Honing your own well-reasoned opinions is key to thinking for yourself, allowing you to engage with ideas on your own terms.
"Poor Charlie's Almanack" is a collection of insightful speeches from the late, great investor Charlie Munger. My favorite feature of the book is that after each transcript, Munger revisits his words, critiquing what he'd change if he were to give the speech again.
For the most part, he states he wouldn't change anything. This isn't because he isn't trying to, he's critiquing his work harder than any reader. It's just that Charlie went so in depth to the bedrock level of his assumptions and covered every base of his thinking.
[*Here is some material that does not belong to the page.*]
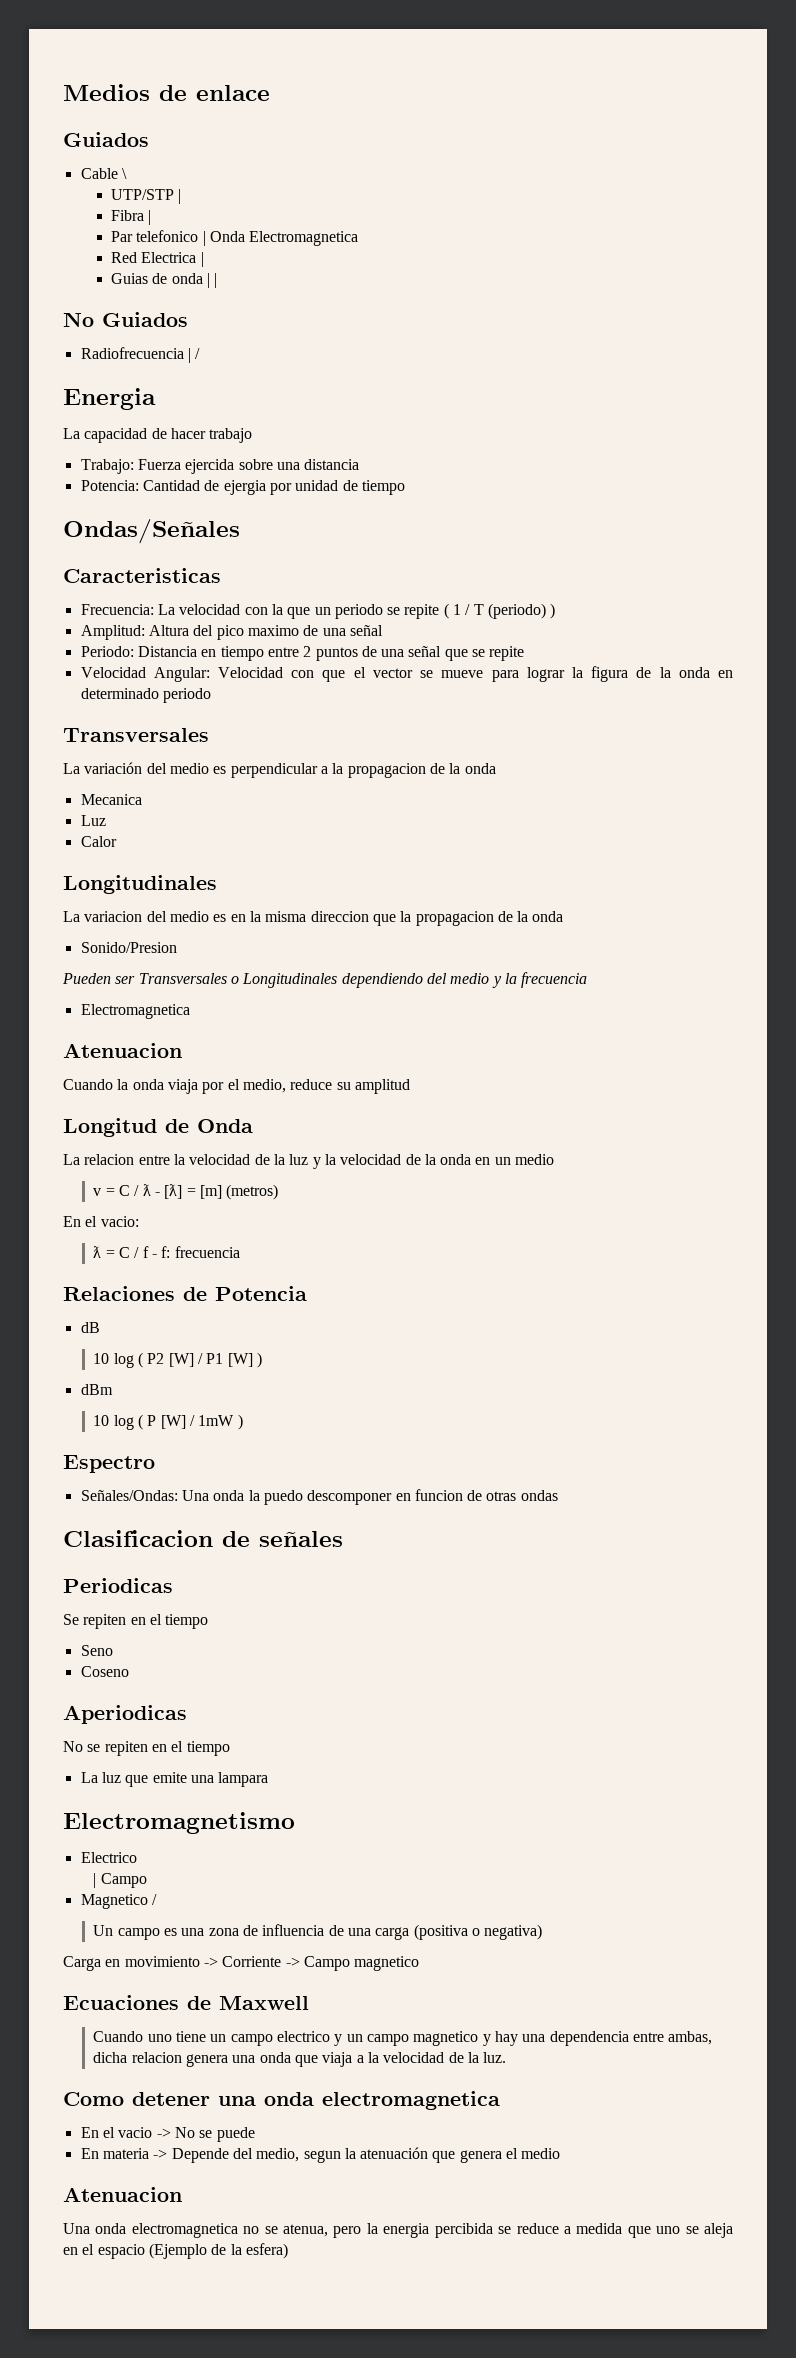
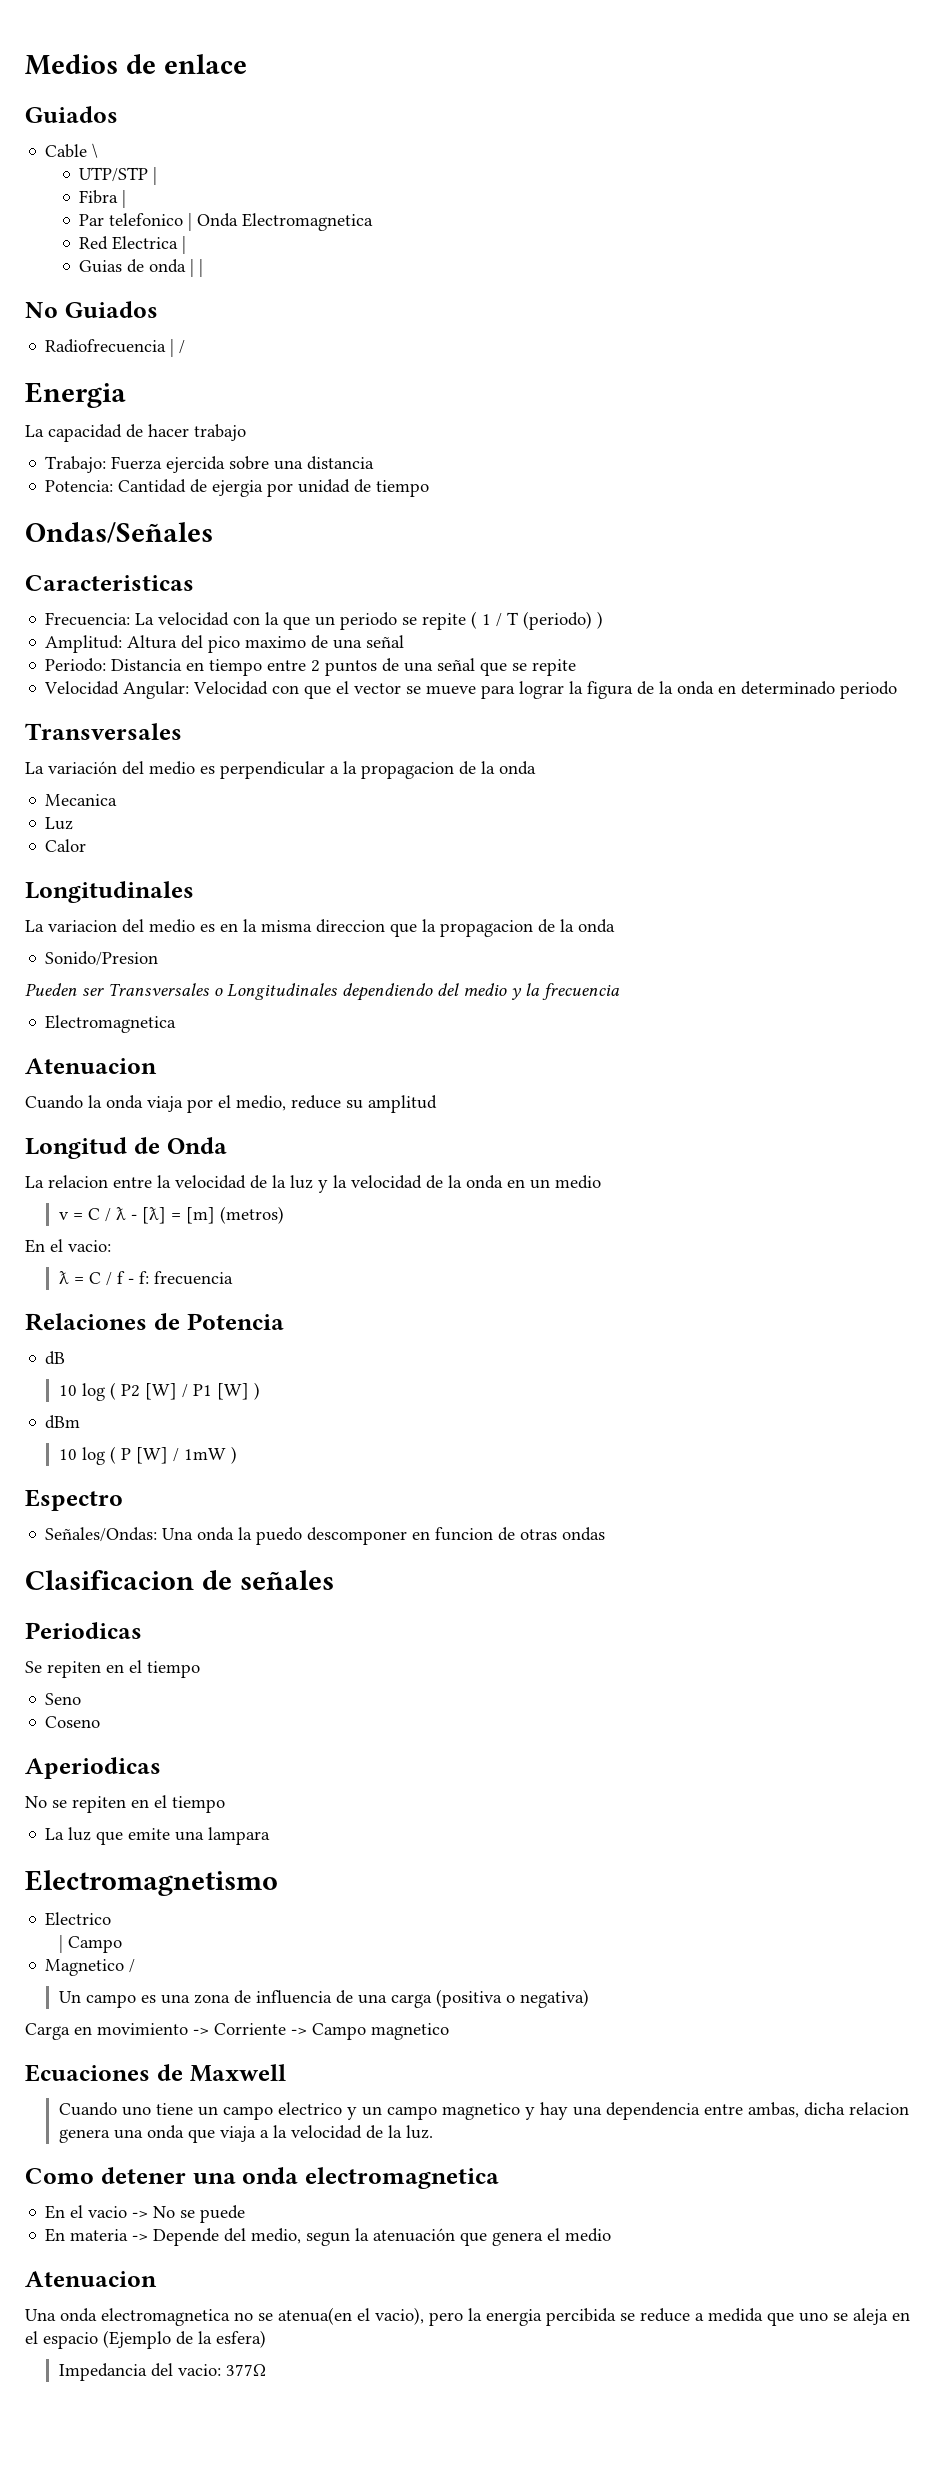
[283,2224,329,2237] atenua, -> [278,2307,424,2325] atenua(en el vacio),
(288, 2251) none -> [58,2363,266,2381] // Impedancia del vacio: 377Ω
So the fact that his speeches remain valid decades later is a testament to Charlie's ability as a thinker and speaker.
It appears to think like Munger, you have to be willing to keep questioning your opinions, even ones you've had for a long time and shared publicly.
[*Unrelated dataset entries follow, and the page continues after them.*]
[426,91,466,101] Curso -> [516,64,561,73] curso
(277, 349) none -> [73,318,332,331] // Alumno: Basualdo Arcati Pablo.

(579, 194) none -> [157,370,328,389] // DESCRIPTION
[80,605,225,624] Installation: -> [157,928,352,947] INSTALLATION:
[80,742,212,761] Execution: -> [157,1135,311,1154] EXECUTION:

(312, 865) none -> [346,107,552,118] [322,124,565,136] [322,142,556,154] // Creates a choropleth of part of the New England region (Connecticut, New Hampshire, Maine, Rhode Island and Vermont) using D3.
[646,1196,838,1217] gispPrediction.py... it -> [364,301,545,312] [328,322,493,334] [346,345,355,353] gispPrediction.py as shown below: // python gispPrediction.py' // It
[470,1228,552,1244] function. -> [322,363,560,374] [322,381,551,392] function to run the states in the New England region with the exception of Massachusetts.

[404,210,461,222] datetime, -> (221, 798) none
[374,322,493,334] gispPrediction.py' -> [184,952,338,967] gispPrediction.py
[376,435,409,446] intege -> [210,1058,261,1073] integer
The process for forming/solidifying these opinions is:
As clearly and concisely as possible, express your thoughts
Critique and edit them until you get to a point where you wouldn't change anything
Revisit occasionally to see if anything has changed
Munger's continuation of this practice into his late 90s demonstrates that there's no shortcut to independent thinking, nor a point where one becomes "good enough" to stop. It's best to embrace this process, as thinking for yourself is inherently liberating, and one should prefer a life lived free rather than easy.